═════ Supplied entries ═════

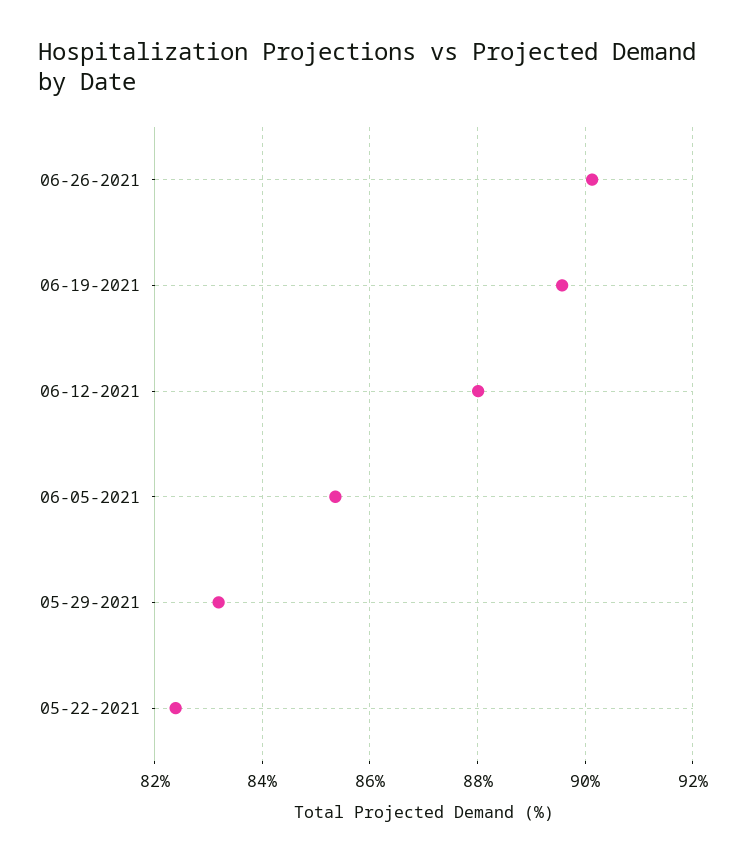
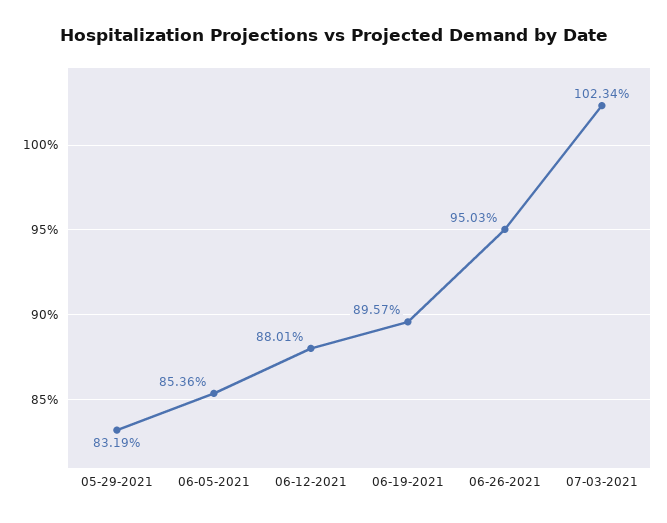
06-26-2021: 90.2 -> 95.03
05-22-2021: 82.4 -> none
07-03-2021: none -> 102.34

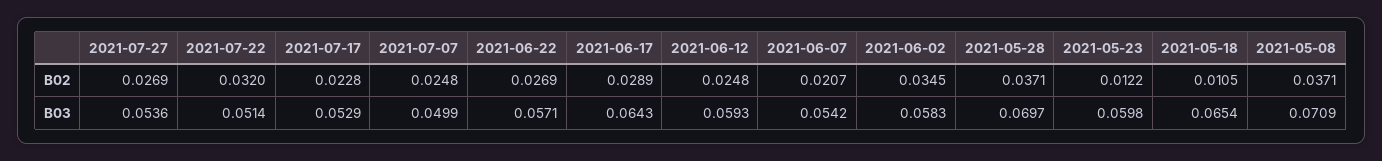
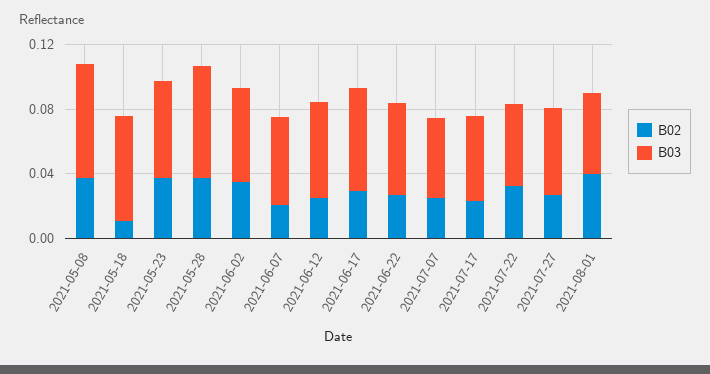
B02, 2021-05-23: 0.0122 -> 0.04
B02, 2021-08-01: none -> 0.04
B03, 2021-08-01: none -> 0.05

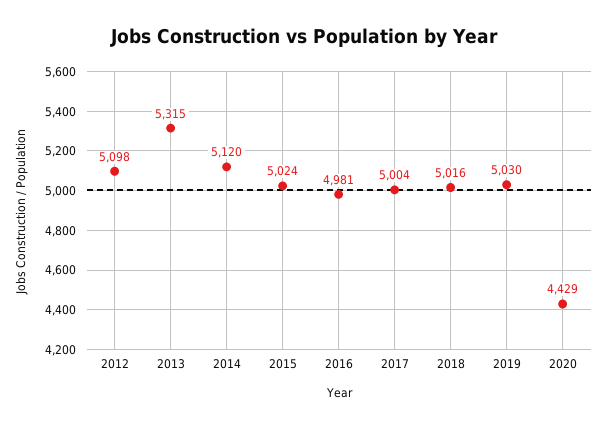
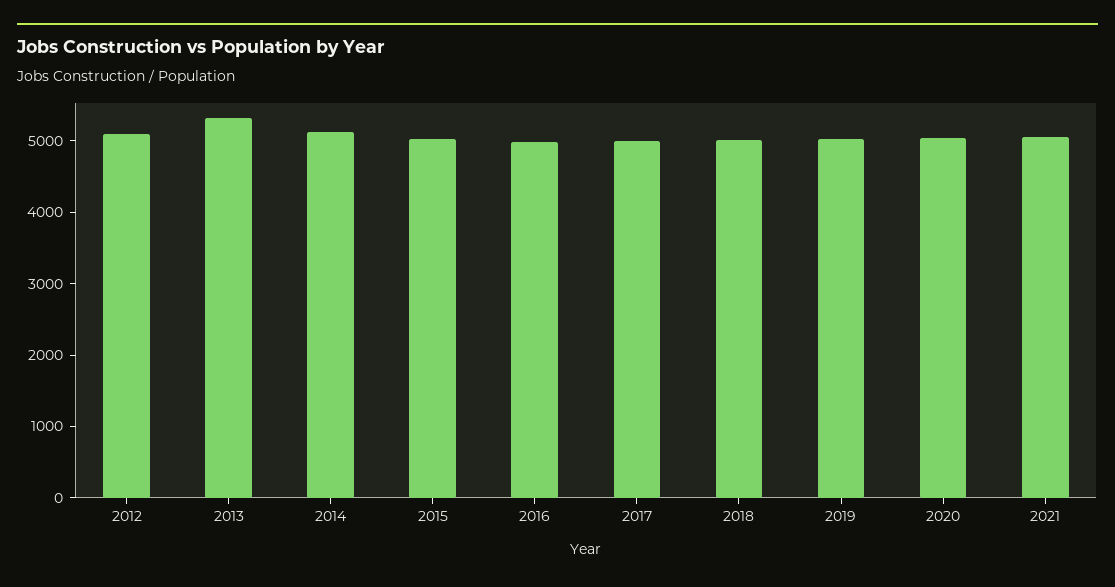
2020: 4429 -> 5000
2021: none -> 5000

═════

◆ Task details ◆
Repeat each entry exactly as it appears; skip any picture.

◆ Result of the task ◆
06-26-2021: 90.2 -> 95.03
05-22-2021: 82.4 -> none
07-03-2021: none -> 102.34

B02, 2021-05-23: 0.0122 -> 0.04
B02, 2021-08-01: none -> 0.04
B03, 2021-08-01: none -> 0.05

2020: 4429 -> 5000
2021: none -> 5000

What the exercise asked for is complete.